> _Your objective_: Search the listing for the word "used". Copy every line where it is found.

> _Material for this exercise_:
BEGIN
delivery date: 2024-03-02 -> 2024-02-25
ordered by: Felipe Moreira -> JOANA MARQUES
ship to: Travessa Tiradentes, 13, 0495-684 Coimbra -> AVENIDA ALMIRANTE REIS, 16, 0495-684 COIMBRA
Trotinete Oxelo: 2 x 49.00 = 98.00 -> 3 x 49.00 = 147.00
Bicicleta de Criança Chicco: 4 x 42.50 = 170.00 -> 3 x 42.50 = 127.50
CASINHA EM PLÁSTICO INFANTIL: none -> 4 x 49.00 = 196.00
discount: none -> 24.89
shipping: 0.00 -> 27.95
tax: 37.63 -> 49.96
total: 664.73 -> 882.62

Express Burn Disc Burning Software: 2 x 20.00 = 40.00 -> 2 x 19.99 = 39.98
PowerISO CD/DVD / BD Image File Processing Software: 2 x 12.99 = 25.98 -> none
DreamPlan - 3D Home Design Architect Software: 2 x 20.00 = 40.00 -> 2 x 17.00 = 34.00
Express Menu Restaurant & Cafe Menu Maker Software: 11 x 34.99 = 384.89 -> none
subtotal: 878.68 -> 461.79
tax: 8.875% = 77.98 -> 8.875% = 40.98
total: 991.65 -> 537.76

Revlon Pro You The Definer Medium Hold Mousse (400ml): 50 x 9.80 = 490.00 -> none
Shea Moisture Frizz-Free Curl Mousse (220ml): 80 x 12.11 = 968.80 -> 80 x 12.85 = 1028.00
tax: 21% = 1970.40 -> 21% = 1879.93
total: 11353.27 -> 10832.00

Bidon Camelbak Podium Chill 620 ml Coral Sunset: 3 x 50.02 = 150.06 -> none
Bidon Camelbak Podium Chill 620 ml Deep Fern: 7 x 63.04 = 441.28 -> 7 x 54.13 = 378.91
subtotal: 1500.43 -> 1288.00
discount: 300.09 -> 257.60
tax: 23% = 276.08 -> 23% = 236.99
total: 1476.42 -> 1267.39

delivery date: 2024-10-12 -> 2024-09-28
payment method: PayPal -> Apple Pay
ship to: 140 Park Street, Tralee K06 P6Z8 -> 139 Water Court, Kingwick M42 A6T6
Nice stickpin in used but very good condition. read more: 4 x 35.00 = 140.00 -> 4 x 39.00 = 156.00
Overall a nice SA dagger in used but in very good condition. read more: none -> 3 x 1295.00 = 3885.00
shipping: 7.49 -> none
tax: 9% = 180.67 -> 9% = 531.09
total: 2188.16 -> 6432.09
END
> _Exercise result_:
Nice stickpin in used but very good condition. read more: 4 x 35.00 = 140.00 -> 4 x 39.00 = 156.00
Overall a nice SA dagger in used but in very good condition. read more: none -> 3 x 1295.00 = 3885.00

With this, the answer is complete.